Hari ini adalah hari yang paling mendebarkan bagiku. Tentu saja aku takut. Bagaimana jika aku dijauhi semua orang di sekolah? Bagaimana jika aku diejek? Pasti seluruhnya menatapku dengan tatapan heran yang tajam. Bagaimana perasaanku nanti? Tapi jika aku tidak sekolah, aku tidak mau bodoh, dan Bunda pasti marah. Sudahlah, bagaimana nanti saja. Bunda menghampiriku, memasangkan jilbab sembari memuji penampilanku. “Cantinya anak Bunda ….” Aku hanya bisa tersenyum seindah mungkin. Ya, aku belum bisa berjalan menggunakan tongkat hingga saat ini. Berarti aku harus meragkak di sekolah. Ooh Tuhaaan … tolong ….
“Yuk kita berangkat, Nak!” Ayah mendudukkanku di atas motor, aku pasrah.
Sampai di sekolah, Ayah menggendongku hingga kelas. Tentu saja semua orang yang kami lewati menatap ke arahku. Aku benci! Sampai di kelas, aku didudukkan oleh Ayah di kursi paling depan di pojok kiri. Katanya, supaya lebih paham pelajaran yang dijelaskan guru. Lagi-lagi aku pasrah. Setelah itu Ayah pergi karena harus bekerja. Aku dikelilingi oleh orang asing. Aku muak!
“Hei, kenalan yuk! Aku Adnan Firdaus.” Ada seorang anak lelaki mengulurkan tangannya kepadaku.
“Aku Hilva.” Aku meraih uluran tangannya sembari berusaha tersenyum.
“Hilva, kaki kiri kamu mana?” Dia hanya penasaran, tapi penasarannya itu membuat seluruh siswa yang ada di kelas mengerubungiku. Aku semakin muak! Aku tidak menjawab, hanya cuek dan memasang wajah murung.
“Eeh … Hilva? Gak suka ya? Maaf ya, aku cuma penasaran …” nampaknya dia merasa bersalah.
“Kakinya copot ya?” celetuk anak perempuan di samping Adnan. Ucapannya membuat seisi kelas tertawa kecuali Adnan, dia langsung mendorong perempuan itu.
Sungguh perasaan muakku tidak tertahan lagi, aku berteriak dan menangis. Semua anak terkejut dan takut, mereka serempak duduk di bangkunya masing-masing, seakan tidak terjadi apa-apa. Adnan langsung duduk di sampingku, namun dia hanya diam. Diam karena dia tidak tahu harus berbuat apa.
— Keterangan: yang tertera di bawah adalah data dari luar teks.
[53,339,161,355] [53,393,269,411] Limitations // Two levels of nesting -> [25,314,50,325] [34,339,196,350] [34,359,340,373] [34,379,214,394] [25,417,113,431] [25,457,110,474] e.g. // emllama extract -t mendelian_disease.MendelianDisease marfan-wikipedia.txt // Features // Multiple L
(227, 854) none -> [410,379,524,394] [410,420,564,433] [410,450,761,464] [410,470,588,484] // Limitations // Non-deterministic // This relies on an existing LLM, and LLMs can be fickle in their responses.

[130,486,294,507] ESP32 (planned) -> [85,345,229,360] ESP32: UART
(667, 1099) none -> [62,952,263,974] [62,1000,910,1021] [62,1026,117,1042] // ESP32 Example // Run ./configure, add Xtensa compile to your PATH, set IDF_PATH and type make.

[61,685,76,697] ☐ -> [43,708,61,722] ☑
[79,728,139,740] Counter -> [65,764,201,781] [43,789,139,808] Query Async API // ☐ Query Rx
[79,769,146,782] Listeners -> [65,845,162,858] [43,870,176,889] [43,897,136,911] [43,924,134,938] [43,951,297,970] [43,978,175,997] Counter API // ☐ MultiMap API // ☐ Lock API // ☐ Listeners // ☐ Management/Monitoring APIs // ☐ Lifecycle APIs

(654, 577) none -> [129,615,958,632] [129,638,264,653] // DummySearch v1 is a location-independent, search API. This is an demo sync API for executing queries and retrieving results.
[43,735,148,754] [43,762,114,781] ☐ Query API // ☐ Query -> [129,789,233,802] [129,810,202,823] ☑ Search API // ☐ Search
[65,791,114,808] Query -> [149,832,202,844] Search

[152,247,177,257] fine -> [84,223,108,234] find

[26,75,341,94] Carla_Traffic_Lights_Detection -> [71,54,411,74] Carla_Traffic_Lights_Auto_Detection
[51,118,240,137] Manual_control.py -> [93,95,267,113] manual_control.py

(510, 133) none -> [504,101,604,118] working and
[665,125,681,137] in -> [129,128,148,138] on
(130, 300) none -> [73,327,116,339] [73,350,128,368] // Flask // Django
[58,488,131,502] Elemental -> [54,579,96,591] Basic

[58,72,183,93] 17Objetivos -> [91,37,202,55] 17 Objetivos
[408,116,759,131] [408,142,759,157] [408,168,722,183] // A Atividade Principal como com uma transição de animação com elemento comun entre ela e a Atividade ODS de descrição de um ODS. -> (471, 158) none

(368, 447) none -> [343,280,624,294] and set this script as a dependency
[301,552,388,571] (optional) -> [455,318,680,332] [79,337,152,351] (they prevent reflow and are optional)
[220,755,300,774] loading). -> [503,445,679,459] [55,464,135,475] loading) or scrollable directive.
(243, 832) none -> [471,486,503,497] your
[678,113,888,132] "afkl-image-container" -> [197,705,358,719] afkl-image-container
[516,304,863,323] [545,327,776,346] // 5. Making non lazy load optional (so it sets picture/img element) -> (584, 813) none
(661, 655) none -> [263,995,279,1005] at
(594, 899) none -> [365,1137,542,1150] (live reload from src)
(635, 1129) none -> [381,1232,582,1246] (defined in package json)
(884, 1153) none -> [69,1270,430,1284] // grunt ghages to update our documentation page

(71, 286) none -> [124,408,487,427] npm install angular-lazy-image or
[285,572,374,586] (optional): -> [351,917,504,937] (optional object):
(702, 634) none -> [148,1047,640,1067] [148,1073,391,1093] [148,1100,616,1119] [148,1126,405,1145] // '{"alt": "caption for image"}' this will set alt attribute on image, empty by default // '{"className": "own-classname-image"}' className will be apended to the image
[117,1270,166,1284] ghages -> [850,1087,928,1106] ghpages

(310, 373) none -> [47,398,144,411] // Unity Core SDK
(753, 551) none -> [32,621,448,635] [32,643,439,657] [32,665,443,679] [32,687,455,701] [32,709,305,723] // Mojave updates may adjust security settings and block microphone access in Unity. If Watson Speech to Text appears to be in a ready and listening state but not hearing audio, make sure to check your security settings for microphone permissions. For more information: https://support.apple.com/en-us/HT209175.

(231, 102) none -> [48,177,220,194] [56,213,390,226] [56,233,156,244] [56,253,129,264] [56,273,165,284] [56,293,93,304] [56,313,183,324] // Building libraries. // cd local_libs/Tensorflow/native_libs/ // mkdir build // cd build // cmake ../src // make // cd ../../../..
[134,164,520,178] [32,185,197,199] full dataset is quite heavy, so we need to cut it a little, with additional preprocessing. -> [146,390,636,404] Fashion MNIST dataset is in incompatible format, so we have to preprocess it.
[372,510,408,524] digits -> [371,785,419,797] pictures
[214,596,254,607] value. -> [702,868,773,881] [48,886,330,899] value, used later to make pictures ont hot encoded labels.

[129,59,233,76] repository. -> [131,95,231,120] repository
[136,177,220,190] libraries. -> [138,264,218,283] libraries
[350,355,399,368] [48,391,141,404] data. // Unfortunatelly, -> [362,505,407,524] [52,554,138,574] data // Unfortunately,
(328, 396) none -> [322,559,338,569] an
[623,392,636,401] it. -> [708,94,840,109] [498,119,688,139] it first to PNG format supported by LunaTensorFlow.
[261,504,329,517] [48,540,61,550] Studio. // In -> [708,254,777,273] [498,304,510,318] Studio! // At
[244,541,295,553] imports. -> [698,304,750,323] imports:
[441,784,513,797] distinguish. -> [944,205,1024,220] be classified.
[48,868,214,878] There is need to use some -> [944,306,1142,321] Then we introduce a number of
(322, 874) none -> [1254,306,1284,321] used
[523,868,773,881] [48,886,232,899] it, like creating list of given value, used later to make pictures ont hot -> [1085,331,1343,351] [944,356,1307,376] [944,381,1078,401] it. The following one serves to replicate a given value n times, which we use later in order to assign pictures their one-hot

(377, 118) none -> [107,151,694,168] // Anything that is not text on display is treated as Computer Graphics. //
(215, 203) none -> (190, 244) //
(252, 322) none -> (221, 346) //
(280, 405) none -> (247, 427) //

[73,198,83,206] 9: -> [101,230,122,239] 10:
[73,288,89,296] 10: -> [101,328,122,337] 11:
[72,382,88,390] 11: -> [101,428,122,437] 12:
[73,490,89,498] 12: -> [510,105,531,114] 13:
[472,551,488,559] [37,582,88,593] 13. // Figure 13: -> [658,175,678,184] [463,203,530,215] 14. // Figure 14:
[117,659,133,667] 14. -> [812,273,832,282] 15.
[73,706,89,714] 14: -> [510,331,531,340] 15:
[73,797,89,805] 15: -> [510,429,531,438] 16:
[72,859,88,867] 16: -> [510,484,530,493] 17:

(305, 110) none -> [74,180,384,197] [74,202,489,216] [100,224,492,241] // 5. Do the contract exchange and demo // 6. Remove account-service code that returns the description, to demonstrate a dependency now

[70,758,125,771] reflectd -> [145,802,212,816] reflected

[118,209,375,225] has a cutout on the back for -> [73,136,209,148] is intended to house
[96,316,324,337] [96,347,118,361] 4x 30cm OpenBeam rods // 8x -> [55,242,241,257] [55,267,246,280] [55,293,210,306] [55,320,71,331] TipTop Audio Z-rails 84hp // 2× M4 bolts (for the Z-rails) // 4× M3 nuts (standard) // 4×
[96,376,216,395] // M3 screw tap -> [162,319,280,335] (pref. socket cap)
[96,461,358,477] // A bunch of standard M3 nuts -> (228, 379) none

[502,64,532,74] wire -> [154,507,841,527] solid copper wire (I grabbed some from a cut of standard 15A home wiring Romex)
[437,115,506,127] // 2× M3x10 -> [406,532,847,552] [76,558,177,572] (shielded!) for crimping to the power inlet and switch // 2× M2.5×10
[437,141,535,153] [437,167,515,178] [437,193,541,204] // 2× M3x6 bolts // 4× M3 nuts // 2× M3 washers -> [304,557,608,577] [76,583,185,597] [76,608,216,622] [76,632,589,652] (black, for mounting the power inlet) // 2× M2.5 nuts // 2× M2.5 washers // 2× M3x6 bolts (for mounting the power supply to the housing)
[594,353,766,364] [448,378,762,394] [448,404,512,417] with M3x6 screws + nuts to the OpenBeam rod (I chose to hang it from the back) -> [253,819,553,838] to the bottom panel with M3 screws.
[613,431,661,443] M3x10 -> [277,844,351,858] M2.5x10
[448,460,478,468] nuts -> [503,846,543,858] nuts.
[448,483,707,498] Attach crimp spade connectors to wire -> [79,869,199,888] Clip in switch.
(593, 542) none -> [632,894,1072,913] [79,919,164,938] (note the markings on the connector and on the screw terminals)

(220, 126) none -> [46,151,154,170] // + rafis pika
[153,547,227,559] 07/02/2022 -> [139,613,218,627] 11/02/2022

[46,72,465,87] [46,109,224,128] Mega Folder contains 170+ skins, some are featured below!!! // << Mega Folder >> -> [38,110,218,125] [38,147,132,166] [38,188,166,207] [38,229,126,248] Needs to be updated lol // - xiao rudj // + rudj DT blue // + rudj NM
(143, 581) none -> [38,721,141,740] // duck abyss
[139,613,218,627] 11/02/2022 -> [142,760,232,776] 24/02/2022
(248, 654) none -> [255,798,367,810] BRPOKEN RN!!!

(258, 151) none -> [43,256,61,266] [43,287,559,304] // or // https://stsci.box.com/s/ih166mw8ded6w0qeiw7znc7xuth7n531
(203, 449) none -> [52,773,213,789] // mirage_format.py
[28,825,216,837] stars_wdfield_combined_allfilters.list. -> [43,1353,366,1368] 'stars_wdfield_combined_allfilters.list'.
Aku tahu, Adnan orang baik, sangat baik.
Ibu Guru datang, aku langsung mengusap air mataku. Aku malu jika ketahuan menangis. Adnan memilih untuk tetap duduk di sampingku. Ibu Guru memulai dengan memperkenalkan diri, ternyata namanya adalah Ibu Lisnawati. Ibu Lisna kemudian menyuruh seluruh siswa untuk maju dan memperkenalkan diri mereka satu persatu. Karena aku duduk di bangku paling depan dan pojok sebelah kiri, aku dipanggil pertama. Aku kaget dan panik karena harus merangkak ke depan kelas. Itu berarti semua orang di dalam kelas tahu kalau aku merangkak. Betapa malunya aku! Tetapi Ibu Lisna terus saja memanggilku. Ya, akhirnya aku merangkak. Semua siswa (kecuali Adnan) terlihat menahan tawanya. Huh aku benar-benar benci sekolah!